This seems to imply that high handed and unilateral action by officials or judges telling people what is good for them will not suffice. A real and meaningful engagement is required and merely telling the people of Joe Slovo that it was in their own interest to be dumped in godforsaken Delft would not be good enough. What is sorely lacking in the Hlophe judgment is the “grace and compassion” that Justice Sachs spoke about.

For me what permeates the judgment is a complete lack of compassion for the plight of the Joe Slovo residence. There might be a case to be made to upgrade the Joe Slovo informal settlement, but then it should surely be done within the confines of the Constitutional values of dignity and respect. By repeating over and over that the Joe Slovo residence are living unlawfully on the land, the judgment seems to suggest that they are criminals who are thus less deserving of concern, compassion and respect.

It accepts that the government policy that would force most Joe Slovo residence to permanently live far away from their places of work is completely reasonable because the government says that it is reasonable. It emphasises the need for the court to respect the separation of powers and thus suggests that the court should take at face value assurances by the government that it would be better for Joe Slovo residence to be moved. It completely ignores the fact that the Joe Slovo residence do not think it would be better for them to go and live in the veld.

It is hard to argue that “elements of grace and compassion” animate the conception of reasonableness in this case. It suggests that it is perfectly acceptable for the state to forcibly remove a large group of people who have been living on a piece of land for thirteen years merely because the government of the day has decided this is what needs to happen.

Maybe I am too harsh on the judgment, but it seems to me that given our history in which the apartheid government forcibly removed people at the drop of a hat, courts should be extremely sensitive to give eviction orders where such a large group of people will be moved and their lives disrupted for ever. In this case there is a complete absence of this historical perspective.

To my mind it once again shows the difficulties of judicial transformation and poses questions about what kind of judges we need on the bench. Surely real judicial transformation requires judges who are sensitive to the needs of the poor and destitute and at least an honest engagement with their fears and complaints.
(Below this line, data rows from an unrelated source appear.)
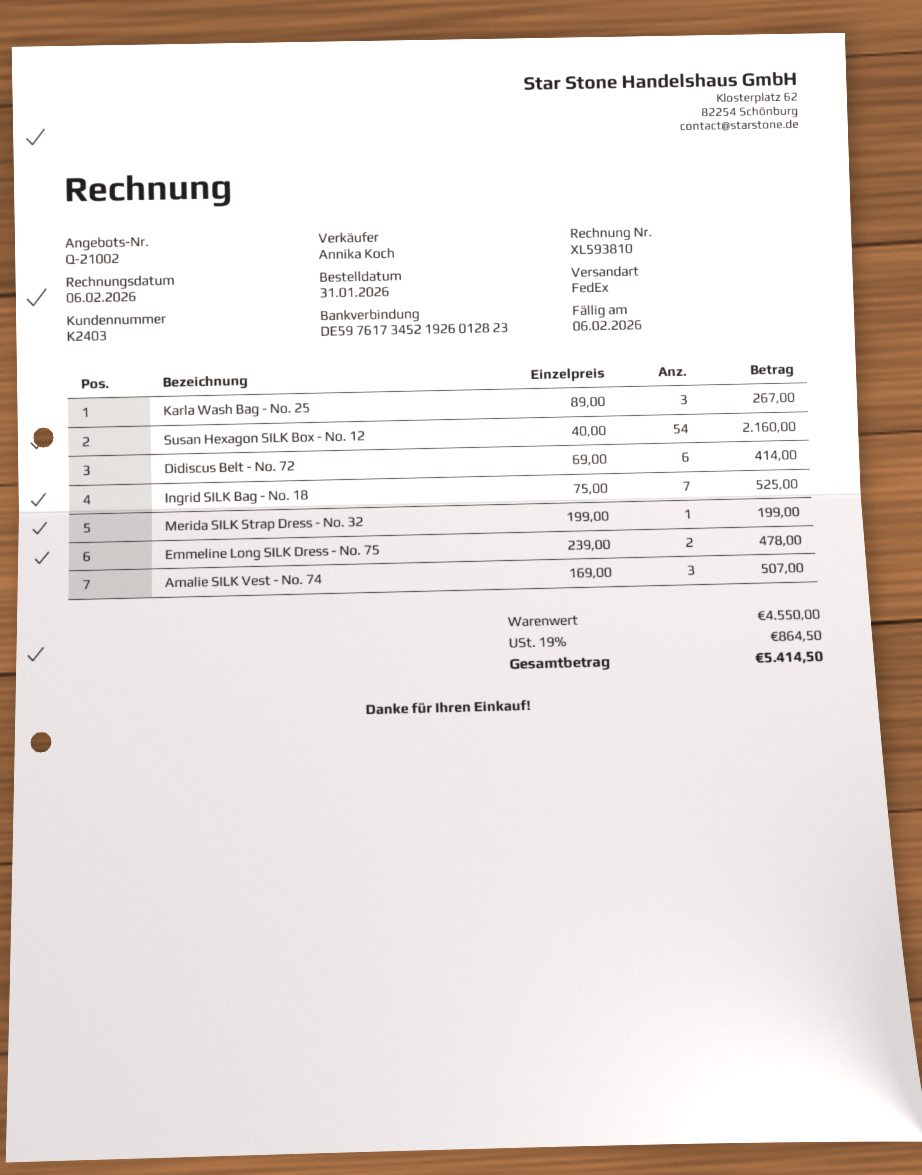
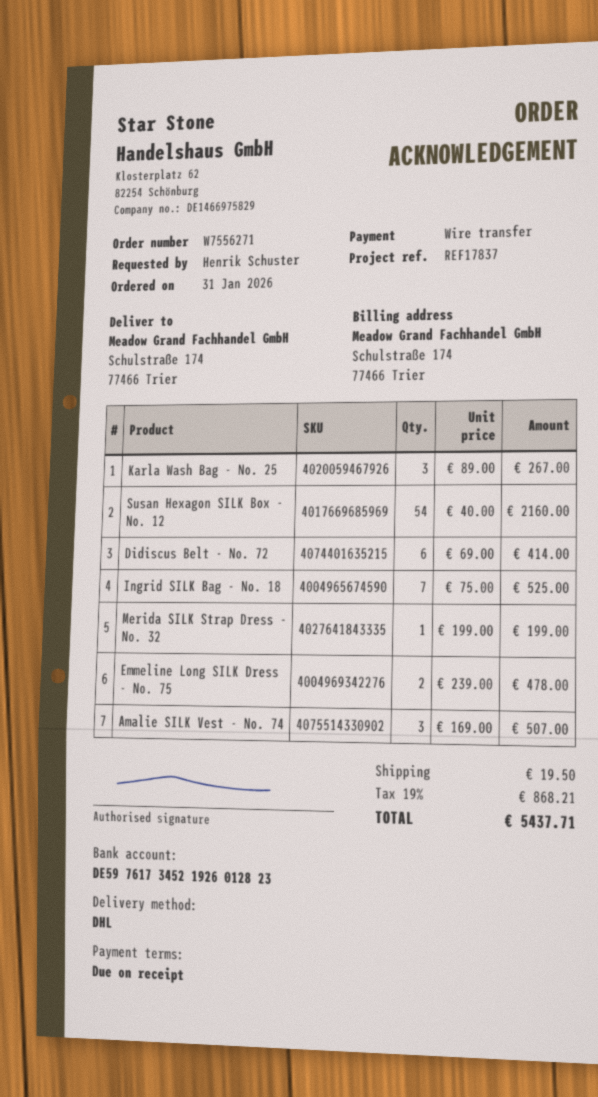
shipping method: FedEx -> DHL
shipping: none -> 19.50
tax: 19% = 864.50 -> 19% = 868.21
total: 5414.50 -> 5437.71

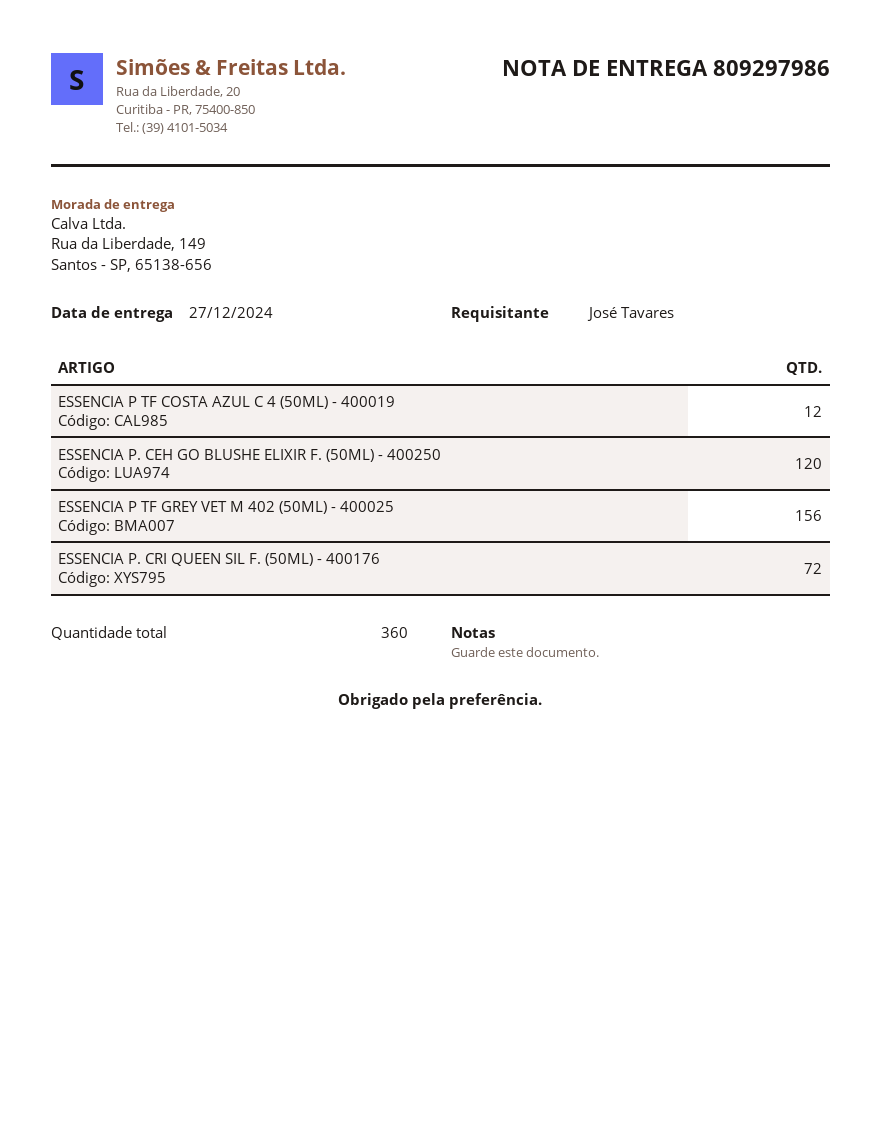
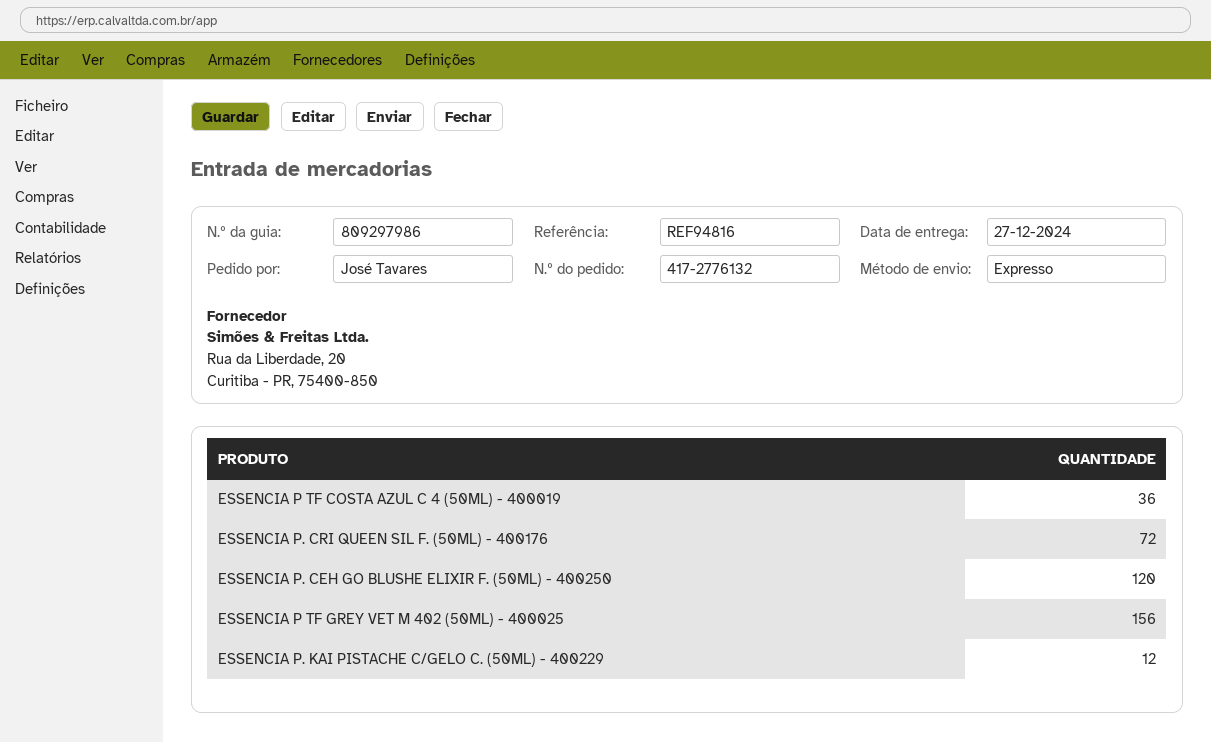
ESSENCIA P TF COSTA AZUL C 4 (50ML) - 400019: 12 -> 36
ESSENCIA P. KAI PISTACHE C/GELO C. (50ML) - 400229: none -> 12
In this judgment there is a complete absence of such engagement and the Joe Slovo residence and their needs are completely ignored. They are treated as recalcitrant individuals standing in the way of the government housing programme and their needs and wishes are completely ignored.

Before the law they have once again become invisible. They are not treated as individual human beings with feelings and needs but merely as a problem to be dealt with. What we need are more judges who really wrestle with the very difficult issues presented by gentrification of informal settlements and the real hurt and pain of forced removals. This is what the Constitution – as interpreted by the Constitutional Court, not the SCA – requires.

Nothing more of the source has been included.